Pas ou peu de concerts cet été, des festivals réduits au strict minimum et des artistes en panne de prestations. La crise du coronavirus donne un coup de grisou terrible au monde culturel qui ne s’attend même pas à une reprise normale à l’automne. Ne reste qu’à innover pour aller chercher le public là où il se trouve. C’est le pari de Roland Bernard, l’ex-bassiste d’As de Trèfle reconverti dans le ukulélé à domicile.
C’était le 20 juin, à la veille de la Fête de la Musique : une petite scène posée sur l’herbe, un barbecue et des enfants qui dansent. Roland Bernard joue dans un jardin. Du Brassens, du Gainsbourg, Britney Spears ou System of a Down. Il est seul avec son instrument, ses machines pour créer des boucles musicales, sa sono et ses lumières. Roland multiplie les reprises au ukulélé directement chez les gens et il a bien l’intention de faire durer le plaisir tout l’été.
« J’ai eu mon premier ukulélé en 2013 et depuis j’ai délaissé ma guitare au profit de cet instrument. C’est pratique parce qu’on peut l’emmener partout et il y a une vraie communauté autour de lui » raconte l’artiste qui se souvient par exemple du grand nombre de concerts improvisés en Asie pendant ses trois ans d’itinérance, de la fin d’As de Trèfle en 2015 à son retour dans nos contrées en 2018 : « Je suis parti avec mon ukulélé et ma copine avec son violon. On s’est produit dans tous les lieux possibles. Le truc que je préfère pour jouer c’est tout sauf une scène. »
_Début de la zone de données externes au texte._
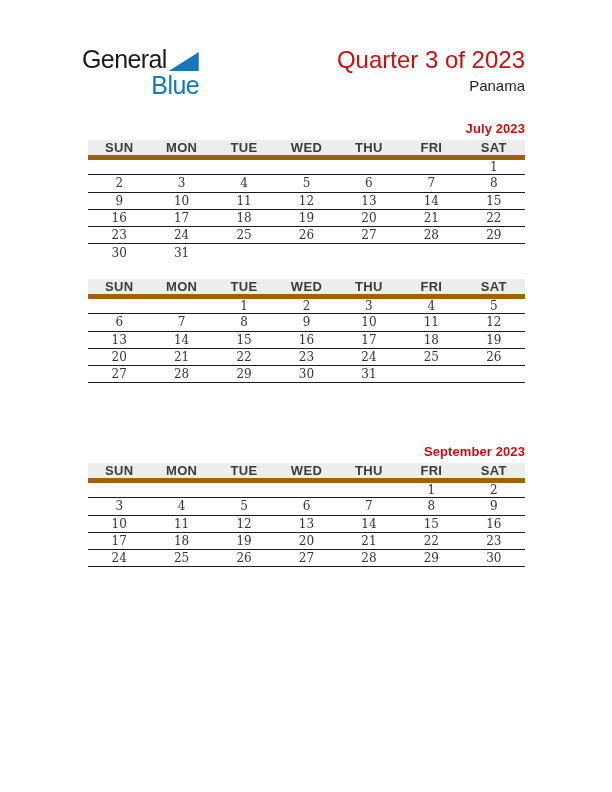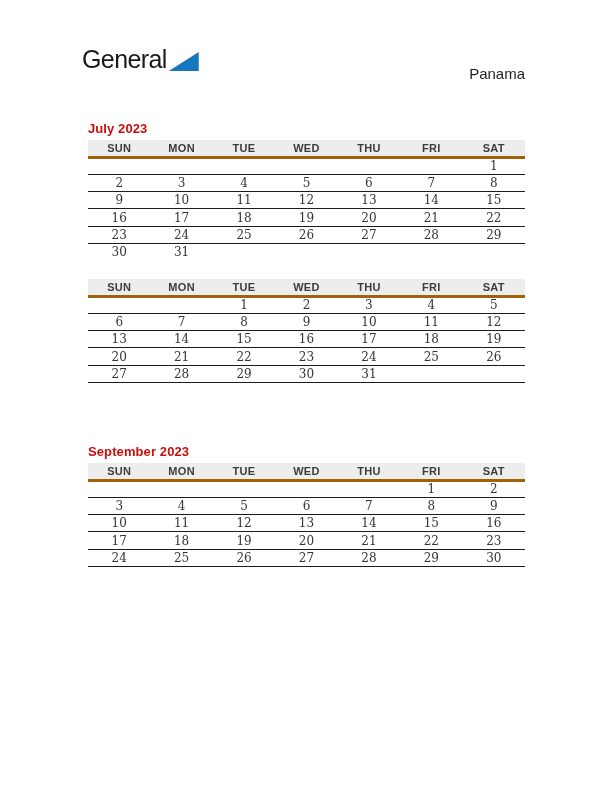--- a/index.html
+++ b/index.html
@@ -60,53 +60,54 @@
   }
   .page-title {
     font-size: 24px;
     font-weight: 400;
     color: #c90e0e;
     line-height: 1.15;
   }
   .page-subtitle {
     font-size: 15px;
     color: #1f1f1f;
-    margin-top: 20px;
+    margin-top: 4px;
     line-height: 1.1;
   }
 
   
   .month {
     position: absolute;
     left: 88px;
     width: 437px;
   }
   .month-label {
     font-size: 13px;
     font-weight: 700;
     color: #c90e0e;
     line-height: 14px;
     margin-bottom: 4px;
     letter-spacing: 0.1px;
+    text-align: right;
   }
   table.cal {
     width: 100%;
     border-collapse: collapse;
     table-layout: fixed;
   }
   table.cal th {
     background: #ededed;
     height: 17px;
-    font-size: 11px;
+    font-size: 13px;
     font-weight: 700;
     letter-spacing: 0.3px;
     color: #3c3c3c;
     text-align: center;
     vertical-align: middle;
-    border-bottom: 3px solid #a16207;
+    border-bottom: 5px solid #a16207;
   }
   table.cal td {
     font-family: "DejaVu Serif", serif;
     font-size: 12px;
     color: #343434;
     text-align: center;
     vertical-align: middle;
     height: 17.3px;
     line-height: 1;
     border-bottom: 1px solid #1c1c1c;
@@ -121,23 +122,25 @@
 </head>
 <body>
 
 <div class="page">
 
   <div class="logo">
     <div class="logo-row">
       <span class="logo-general">General</span>
       <span class="logo-triangle"></span>
     </div>
+    <div class="logo-blue">Blue</div>
   </div>
 
   <div class="title-block">
+    <h1 class="page-title">Quarter 3 of 2023</h1>
     <div class="page-subtitle">Panama</div>
   </div>
 
   <section class="month" id="month-0">
     <h2 class="month-label">July 2023</h2>
     <table class="cal">
         <thead>
           <tr>
             <th>SUN</th>
             <th>MON</th>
« Pour l’instant la culture est culture est clairement mise de côté »
En ce moment, Roland n’a pas trop le choix : à quelques exceptions près les scènes restent silencieuses. Dommage, il avait un été bien rempli : « Pas mal de dates calées dans les bars ou les festivals. J’avais réussi à obtenir mon dossier d’intermittence au bout d’un an et demi, cette année s’annonçait bien… mais d’un coup tout s’est annulé. Ça fait un peu mal. » Reste peut-être un concert à la guinguette de Saint-Avertin le 14 août si la situation sanitaire le permet. En revanche un passage prévu le 20 à Poitiers vient tout juste de s’annuler :
« Je ne m’inquiète pas trop car je trouverais toujours 2-3 trucs à droite à gauche. Comme je suis tout seul, les prestations sont moins chères. Mais les groupes qui ont de vraies tournées de calées ça va être très compliqué. Plein de petits lieux risquent de mourir et ceux qui vont rester auront de gros soucis financiers. L’avenir me parait plutôt noir : ce serait bien qu’on ait un vrai discours du gouvernement car pour l’instant la culture est clairement mise de côté. »
En attendant des jours meilleurs, le musicien se la joue en mode débrouille. Pour cause de bébé de 20 mois à la maison, son confinement a été bien occupé mais il en a profité pour publier quelques lives depuis son garage. Maintenant, le voici ravi de pouvoir en sortir et de débarquer chez les gens avec son Ukuloops Band, autrement dit les machines qui l’accompagnent. « J’ai environ 1h d’installation » raconte-t-il. Un travail compensé par 2-3h de live avant et après le repas. Les plus grands tubes y passent, « uniquement des chansons que j’aime », et éventuellement des titres bossés exprès pour qui l’accueille : « L’autre jour je savais que la personne était fan d’Elmer Food Beat. C’est avec eux que j’ai appris la guitare il y a 25 ans. J’en ai bossé une dizaine au ukulélé et je vais en garder 2-3 pour le set. »
Un album au ukulélé à venir ?
« Le but c’est d’expérimenter les possibilités avec ma configuration » disserte encore Roland Bernard qui « rajoute des idées à chaque concert. » Prochain défi : ajoute run ukulélé basse à sa panoplie. Pour étendre ses compétences, il mate YouTube où la communauté autour de cet instrument semble sans limite (obligé, tous les grands tubes ont au moins été repris une fois avec). Mais pourquoi tant d’amour ? « On apprend facilement. On peut vite s’amuser sans être un grand musicien, on peut jouer n’importe où. Je le conseille à tous les gens qui veulent faire de la musique. » Charge ensuite à chacune et à chacun de bosser pour progresser et aller plus loin comme un bootleg Daft Punk / Pink Floyd ou – plus surprenant – Patrick Bruel Tryo.
« J’essaie des trucs, je me fais plaisir » glisse le musicien malicieux qui sortira peut-être un album un jour. Quand ? Ouh là… « Je suis toujours très lent, je prends mon temps » répond-il.